=== Begin Enclosure ===

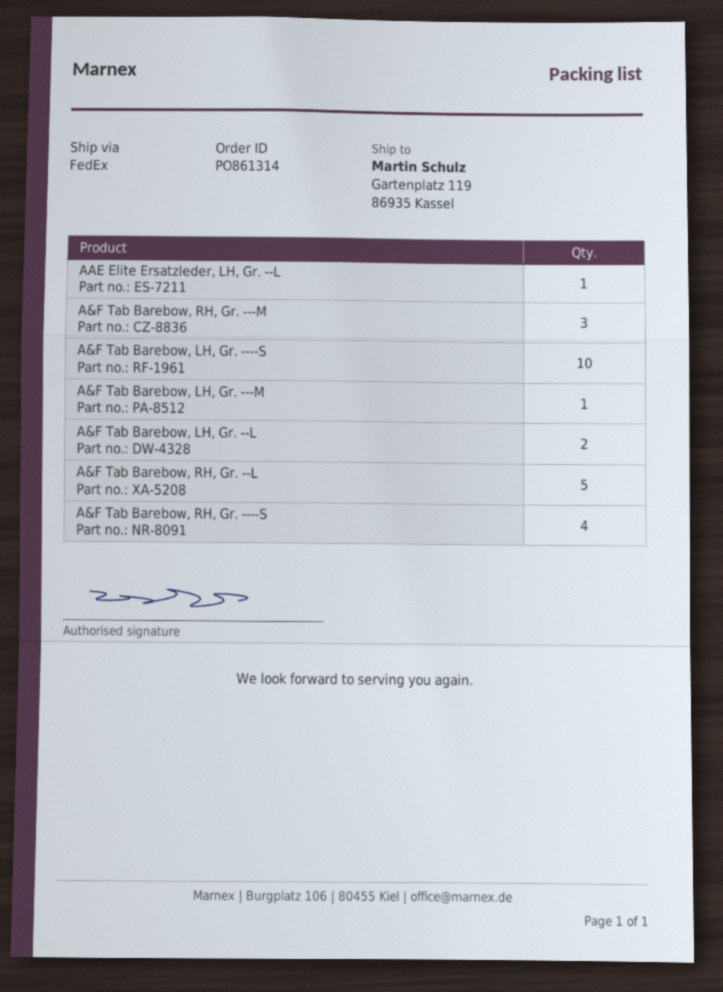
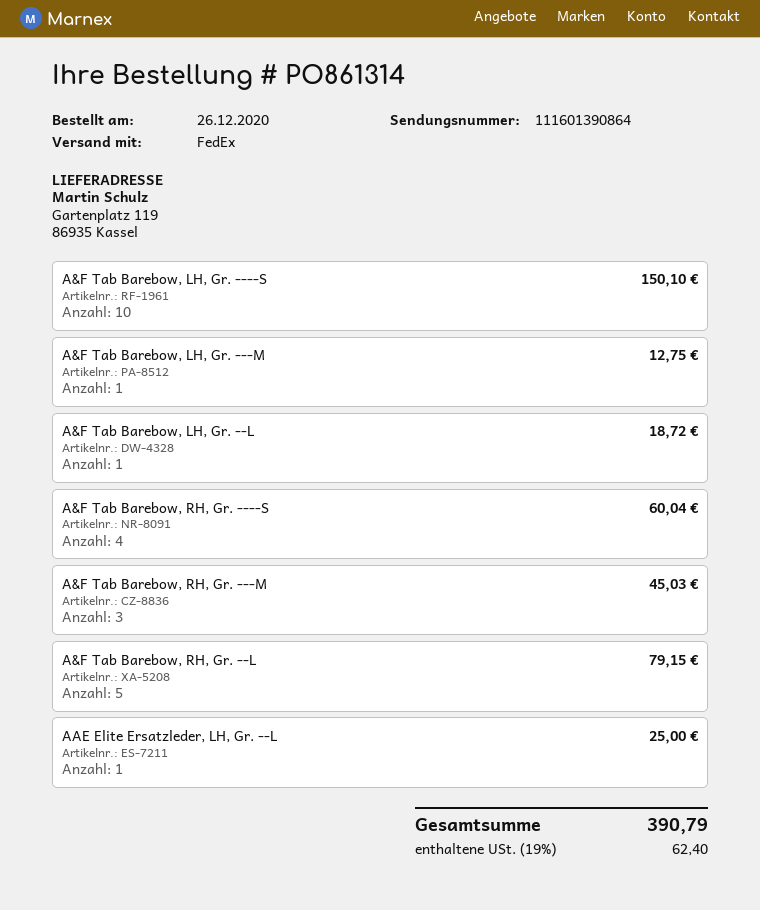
A&F Tab Barebow, LH, Gr. --L: 2 -> 1

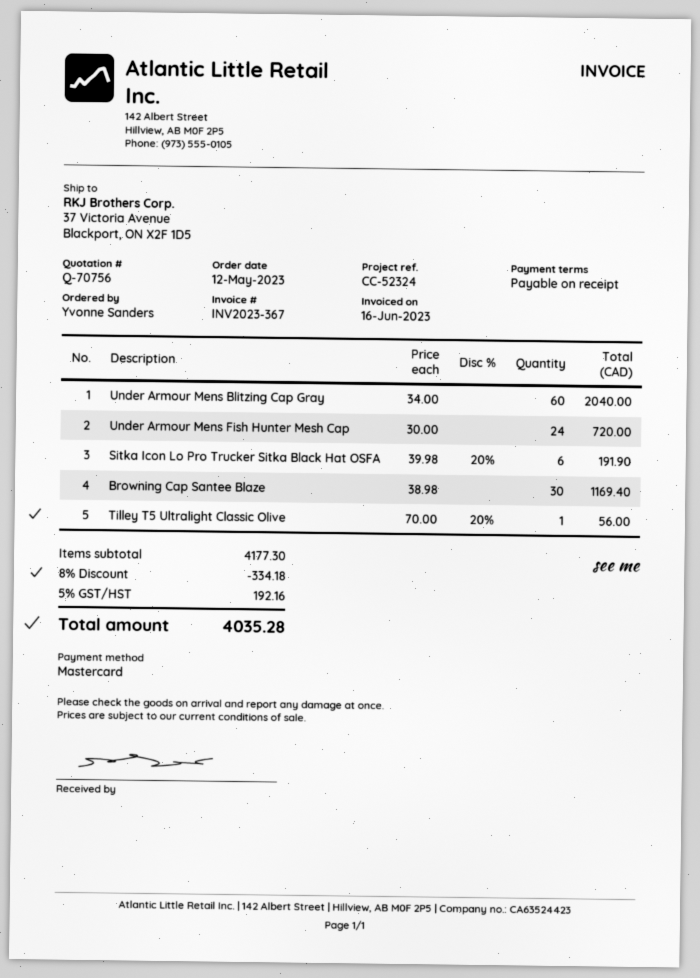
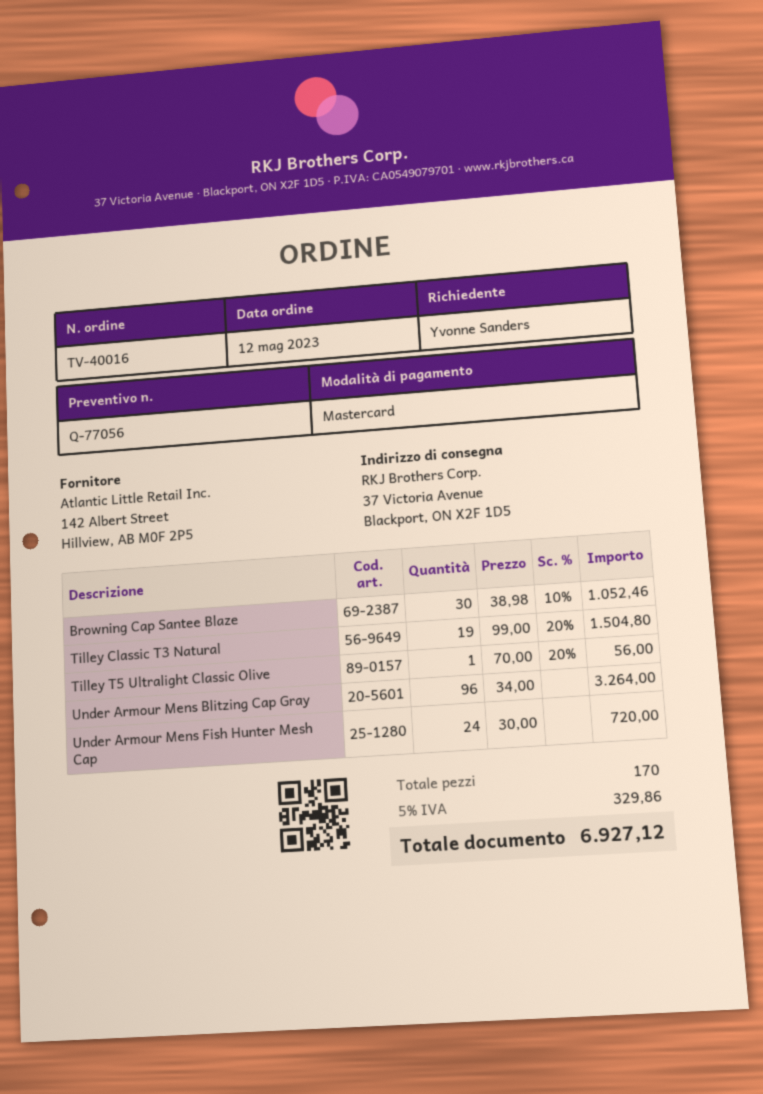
quote number: Q-70756 -> Q-77056
Under Armour Mens Blitzing Cap Gray: 60 x 34.00 = 2040.00 -> 96 x 34.00 = 3264.00
Sitka Icon Lo Pro Trucker Sitka Black Hat OSFA: 6 x 39.98 - 20% = 191.90 -> none
Browning Cap Santee Blaze: 30 x 38.98 = 1169.40 -> 30 x 38.98 - 10% = 1052.46
Tilley Classic T3 Natural: none -> 19 x 99.00 - 20% = 1504.80
discount: 8% = 334.18 -> none
tax: 5% = 192.16 -> 5% = 329.86
total: 4035.28 -> 6927.12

=== End Enclosure ===

Task: Print the records above word for word, omitting any picture they contain.

Solution for this task:
A&F Tab Barebow, LH, Gr. --L: 2 -> 1

quote number: Q-70756 -> Q-77056
Under Armour Mens Blitzing Cap Gray: 60 x 34.00 = 2040.00 -> 96 x 34.00 = 3264.00
Sitka Icon Lo Pro Trucker Sitka Black Hat OSFA: 6 x 39.98 - 20% = 191.90 -> none
Browning Cap Santee Blaze: 30 x 38.98 = 1169.40 -> 30 x 38.98 - 10% = 1052.46
Tilley Classic T3 Natural: none -> 19 x 99.00 - 20% = 1504.80
discount: 8% = 334.18 -> none
tax: 5% = 192.16 -> 5% = 329.86
total: 4035.28 -> 6927.12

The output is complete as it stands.